More from New Orleans:
- Running back Mark Ingram posted a career year in 2016, rushing for 1,043 yards with a 5.1 YPC, catching 46 passes and combining for 10 touchdowns. Now, thanks to the Saints’ addition of seven-time Pro Bowler Adrian Peterson, Ingram will have to share a backfield with a higher-profile rusher. Nevertheless, Ingram is glad to have Peterson on the roster. “I’m all about winning, man,” Ingram said (via Teope). “If this will help us win, I’m all about winning. I’m all for it.” Ingram added that he’s “been sharing the ball with one or two, maybe three guys” since New Orleans drafted him in 2011. That has indeed been the case, as the likes of Pierre Thomas, Tim Hightower and Darren Sproles have gotten plenty of carries during the Ingram era. Hightower picked up 133 last year, for instance, but it didn’t stop Ingram from thriving.
- Even though Peterson’s a 32-year-old coming off an injury-marred season, signing him carries little risk for the Saints, opines Mike Triplett of ESPN.com. Triplett expects Peterson to have a bigger role in New Orleans than Hightower did, but he notes that Payton is excellent at allocating playing time to multiple running backs. In Triplett’s estimation, Payton’s expertise with RBs likely added to the Saints’ allure for Peterson.
- Loomis indicated Wednesday that he’s unsure if the Saints’ contract talks with wide receiver Willie Snead will lead to a deal, though he seems optimistic. “He’s here working and I don’t anticipate issues with Willie going forward,” Loomis said (via Herbie Teope of NOLA.com). “I’m excited that he’s here. Look, he’s been a good player, a good contributor to our team and expect him to be our team for a long time.” While Snead could be on the Saints’ books at a relatively meager $615K this year in the absence of a new pact, he still hasn’t signed his exclusive rights free agent tender. Regardless, he’s not eligible for unrestricted free agency until after the 2018 season.
Cal quarterback Davis Webb is expected to be selected at some point in the middle of Round 2 of the draft, according to Tony Pauline of DraftAnalyst.com. Webb has been mentioned as a possible first-round pick, and the dearth of quarterback options could certainly push him up the board. But Day 2 looks more likely, per Pauline, who adds the Jets, Saints, Chargers, and Cardinals have shown the most interest in Pauline thus far. Those final three teams, notably, currently employ veteran signal-callers, which would allow Webb at least one year of development.

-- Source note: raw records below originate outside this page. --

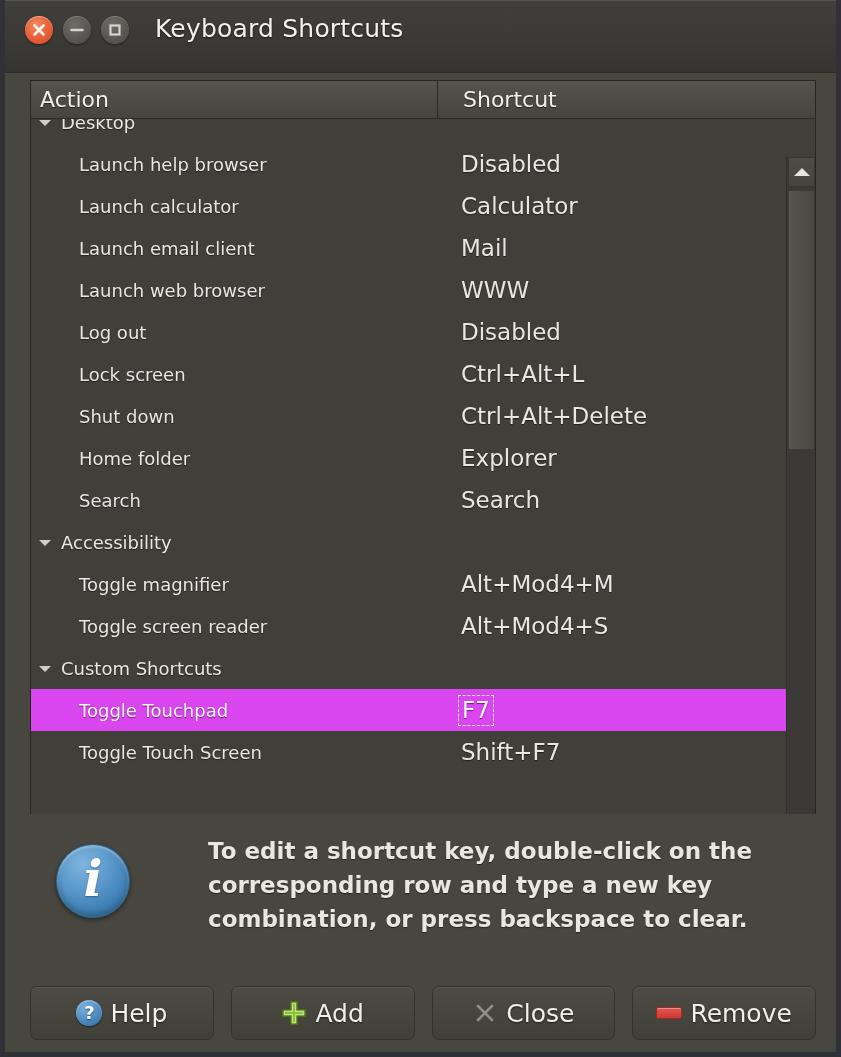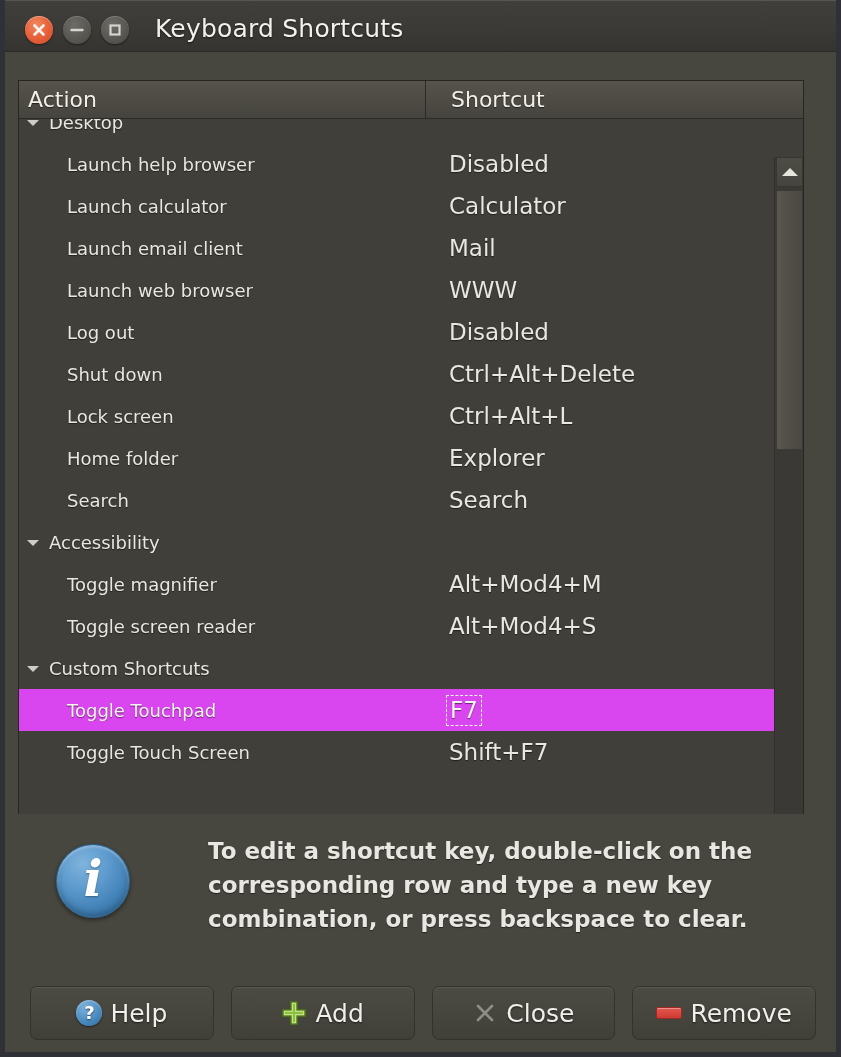--- a/index.html
+++ b/index.html
@@ -23,7 +23,7 @@
   
   #titlebar {
     position: absolute; left: 0; top: 0;
-    width: 831px; height: 52px;
+    width: 831px; height: 73px;
     background: linear-gradient(to bottom, #403f3b 0%, #3b3a36 55%, #353430 100%);
     border-bottom: 1px solid #2b2a27;
   }

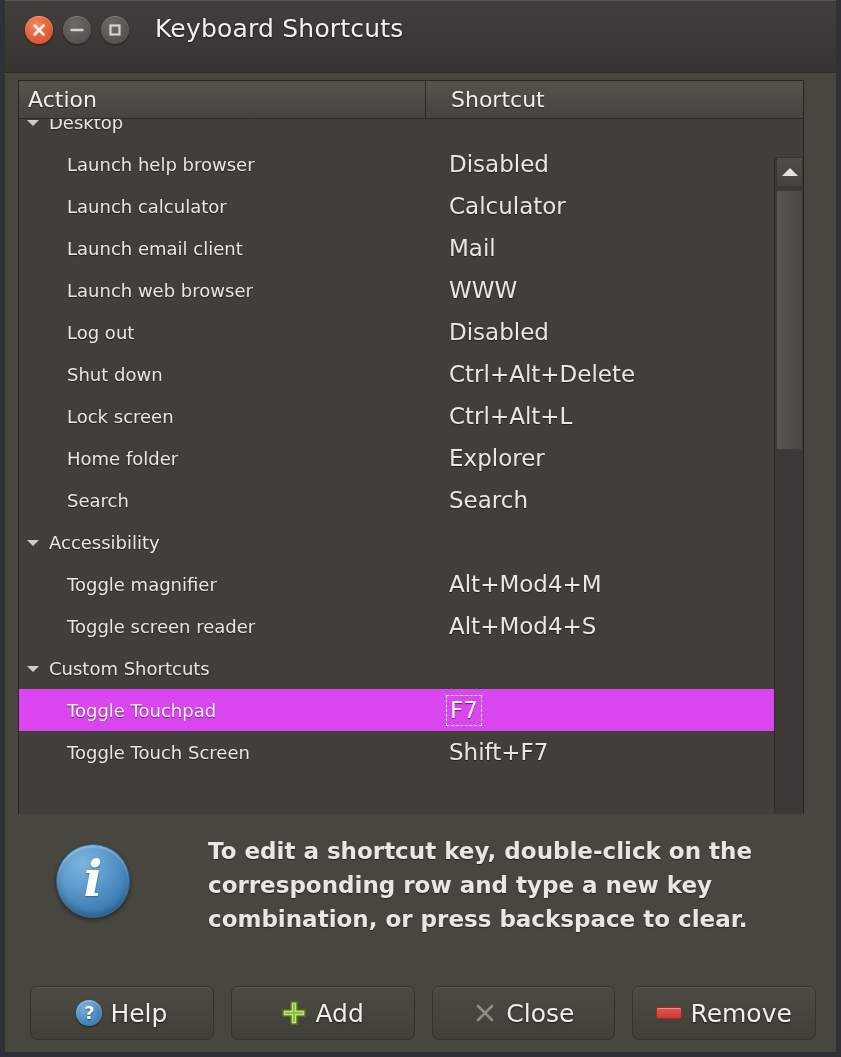--- a/index.html
+++ b/index.html
@@ -61,7 +61,7 @@
 
   
   #tree-frame {
-    position: absolute; left: 13px; top: 80px;
+    position: absolute; left: 25px; top: 80px;
     width: 786px; height: 734px;
     border: 1px solid #272622;
     background: #3f3e39;

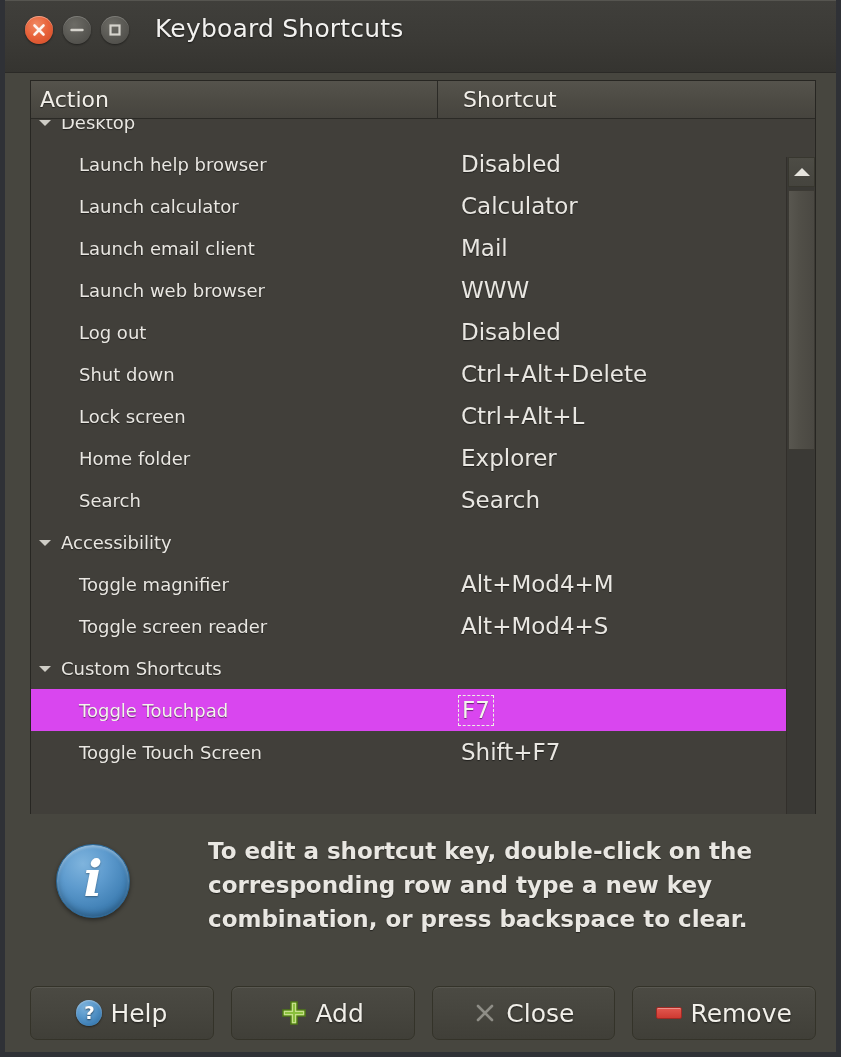--- a/index.html
+++ b/index.html
@@ -312,12 +312,12 @@
             <div class="cell-shortcut"><span>Disabled</span></div>
           </div>
           <div class="row">
+            <div class="cell-action"><span>Lock screen</span></div>
+            <div class="cell-shortcut"><span>Ctrl+Alt+L</span></div>
+          </div>
+          <div class="row">
             <div class="cell-action"><span>Shut down</span></div>
             <div class="cell-shortcut"><span>Ctrl+Alt+Delete</span></div>
-          </div>
-          <div class="row">
-            <div class="cell-action"><span>Lock screen</span></div>
-            <div class="cell-shortcut"><span>Ctrl+Alt+L</span></div>
           </div>
           <div class="row">
             <div class="cell-action"><span>Home folder</span></div>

- The Saints could consider Tennessee defensive end Derek Barnett, Temple linebacker Haason Reddick, or Ohio State safety Malik Hooker with the 11th overall pick, according to McShay. New Orleans has fielded one of the league’s worst defensive units for several years, so any sort of upgrade on that side of the ball shouldn’t be ruled out. Hooker isn’t expected to come off the board in the top five picks, but should be drafted between No. 6 and No. 13, per McShay. Reddick, meanwhile, is expected to be a top-15 selection and could even sneak into the top 10.
- Houston pass rusher Tyus Bowser is expected to be a late first-round pick, sources tell McShay. Bowser, who managed 8.5 sacks last season, could conceivably appeal to a number of teams picking in the 20s or 30s. Speculatively, the Lions, Dolphins, Cowboys, Packers, Steelers, Falcons, and Saints could all use an edge defender late on Day 1.